O comentário é de Paul Baumann, publicado por Commonweal, 04-12-2019. A tradução é de Moisés Sbardelotto.
“O que sabemos sobre esses padres? Não sabemos nada sobre o fardo desses padres decaídos”, disse Rodriguez, de acordo com reportagens do National Catholic Reporter. “Não conhecemos as suas histórias. O que eles pensavam que estavam fazendo? Não temos nenhuma ideia de quem eles eram ou do que sofriam. A nossa imaginação ficou inerte.”
Evidentemente, os comentários de Rodriguez foram motivados, em certa medida, pela morte em 2016 do seu amigo, o teólogo da Notre Dame Virgilio Elizondo. Elizondo havia sido acusado de abusar de um menor e parece ter cometido suicídio. Ele negava as acusações.
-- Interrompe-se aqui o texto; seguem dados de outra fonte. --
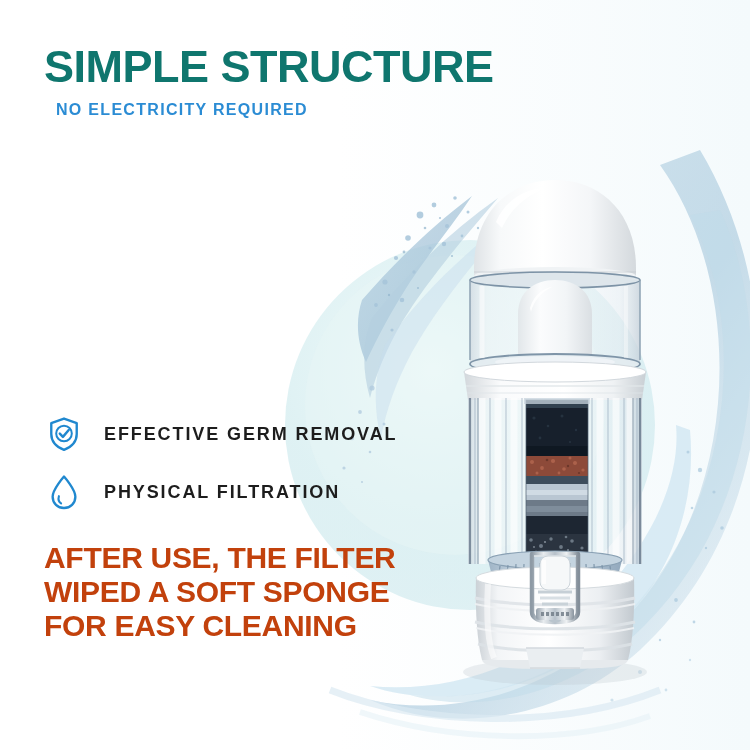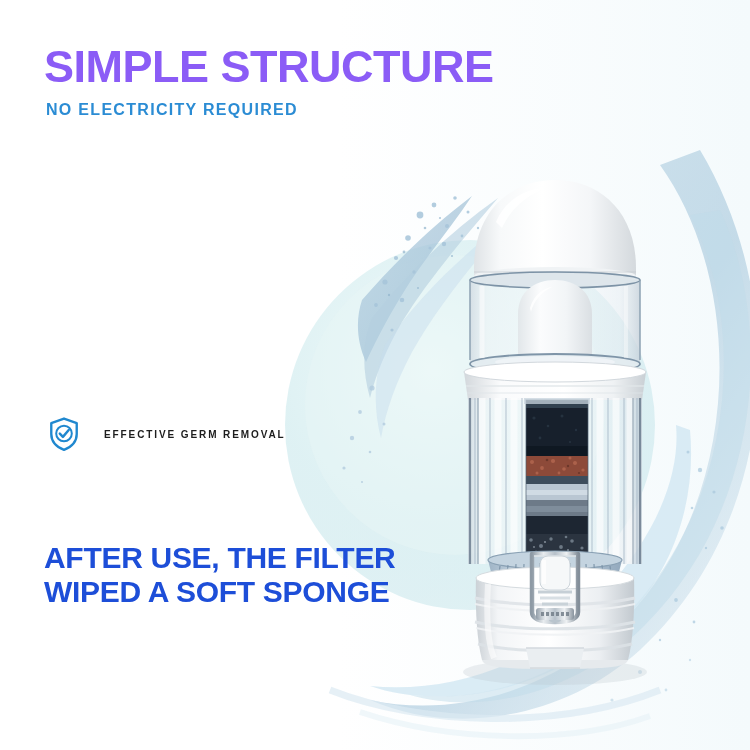"SIMPLE STRUCTURE" .headline { color: #8b5cf6 -> #0f766e }
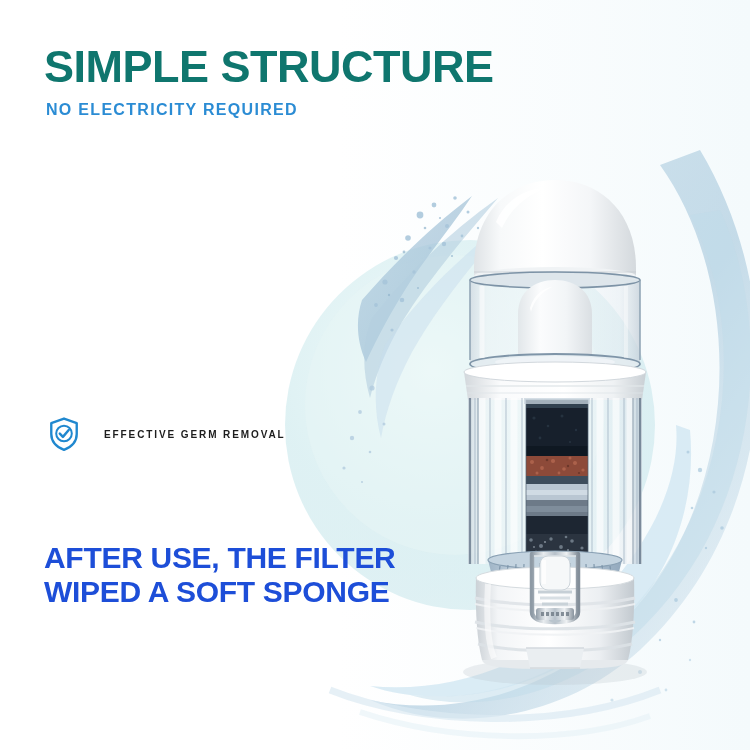"NO ELECTRICITY REQUIRED" .subhead { left: 46px -> 56px }
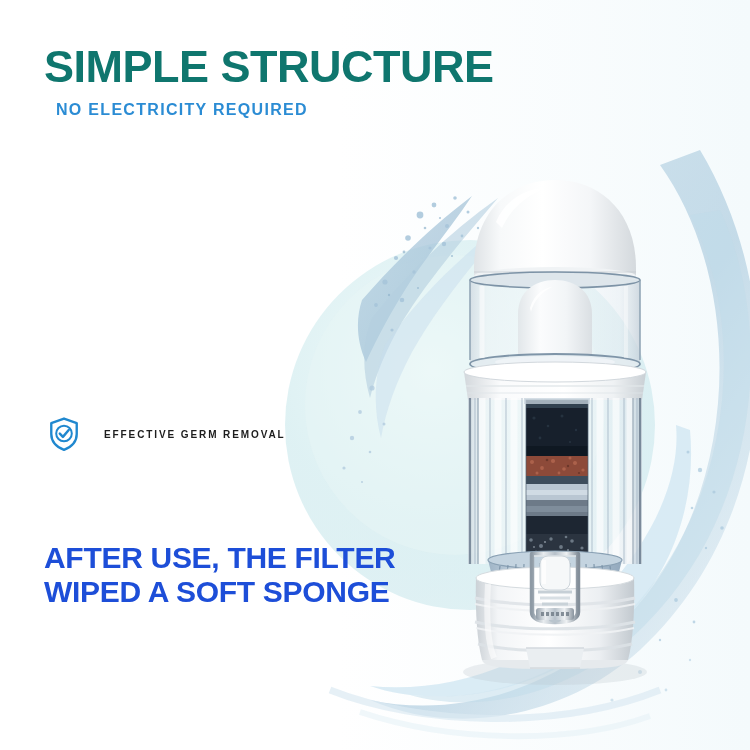"EFFECTIVE GERM REMOVAL" .feature .flabel { font-size: 10px -> 18px }
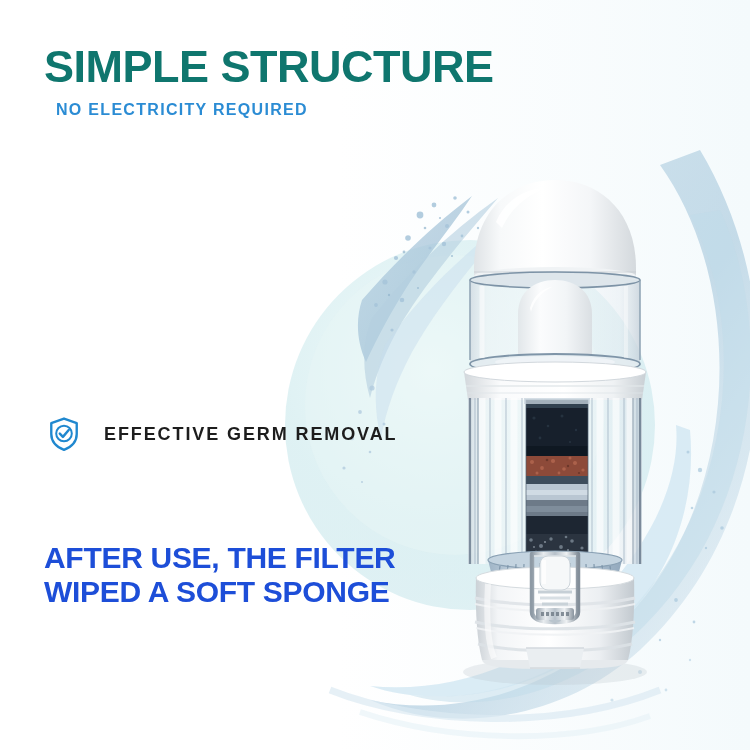"PHYSICAL FILTRATION" div.feature { html: none -> <div> <span> <svg> <path></path> <path></path> </svg> </span> <span>PHYSICAL FILTRATION</span> </div> }
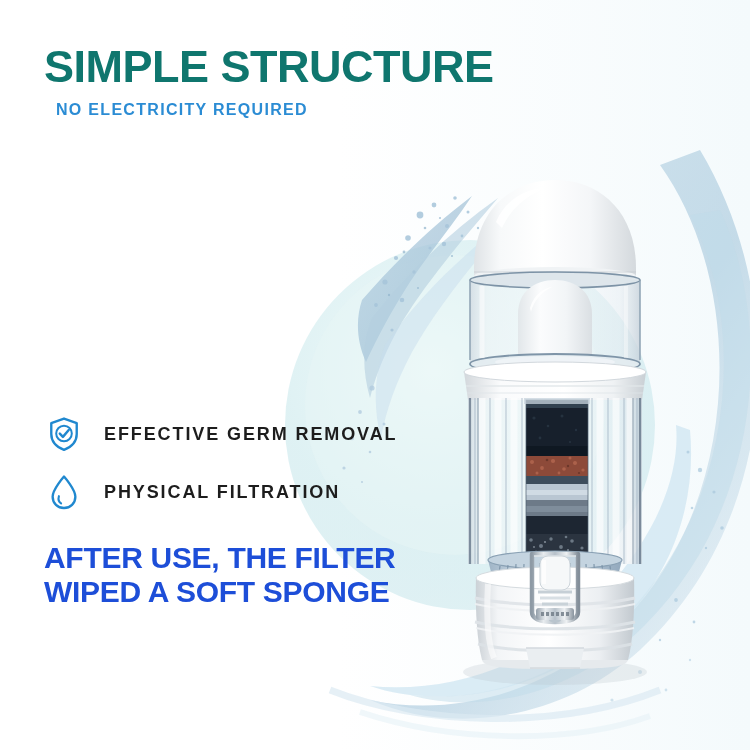"AFTER USE, THE FILTER" .paragraph { color: #1d4ed8 -> #c2410c }
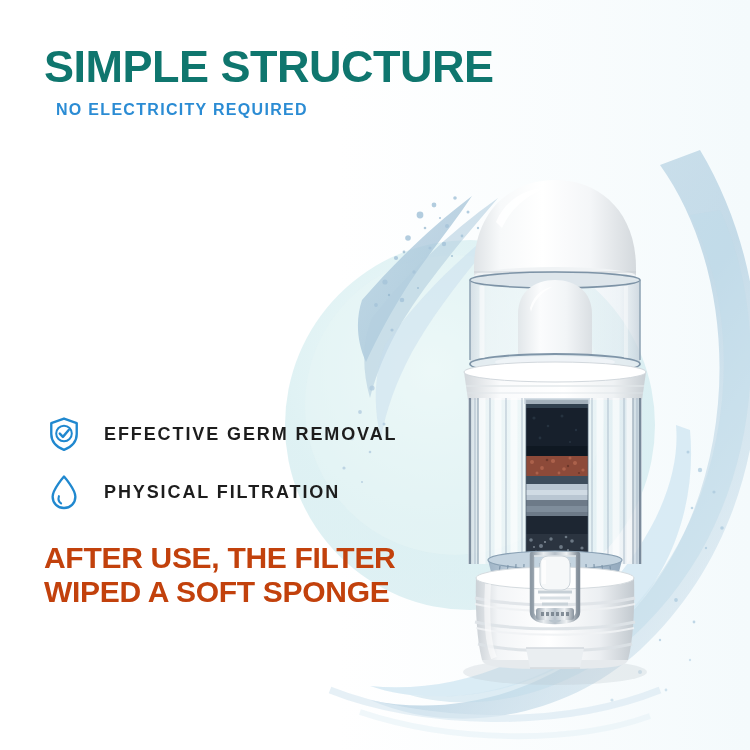"FOR EASY CLEANING" div { html: none -> <div>FOR EASY CLEANING</div> }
Rodriguez foi criticado por alguns por mostrar preocupação e até mesmo simpatia pelos padres que a maioria das pessoas consideram como monstros que não merecem nada além de condenação e esquecimento social.
Tais padres e os bispos que ocultaram seus crimes continuam sendo a peça-chave no caso contra uma instituição corrupta, desesperadamente patriarcal e arrogante. Quem, afinal, quer ser visto expressando interesse por tais pessoas, sem falar em lhes oferecer conforto? Isso simplesmente não traumatiza as vítimas de novo?
Os desejos, o bem-estar e a confidencialidade das vítimas precisam ser postos em primeiro lugar. Mas isso significa que não temos nada a aprender com os padres agressores sobre as causas e as consequências da crise? As críticas de Rodriguez me parecem equivocadas. Foi preciso muita coragem para Jason Berry irromper com a história dos abusos sexuais na Louisiana em 1985.
Desde cedo, Thomas Doyle, OP, mostrou a mesma destemida determinação ao exigir que a hierarquia parasse de fechar os olhos às vítimas e à crise. Em 2002, o Boston Globe assumiu riscos ao expor o grotesco fracasso do cardeal Bernard Law e da Arquidiocese de Boston.
Mas, nesta altura do campeonato, simplesmente condenar a Igreja é fácil demais, especialmente à luz dos passos bem documentados que a Igreja deu para proteger as crianças.
Rodriguez levanta um ponto importante. É possível entender o abuso sexual se as histórias dos padres abusadores forem consideradas intocáveis e irrelevantes? Tal ignorância nos ajudará a evitar abusos futuros? Os jornalistas não têm a obrigação de buscar tais histórias, por mais não palatáveis que sejam?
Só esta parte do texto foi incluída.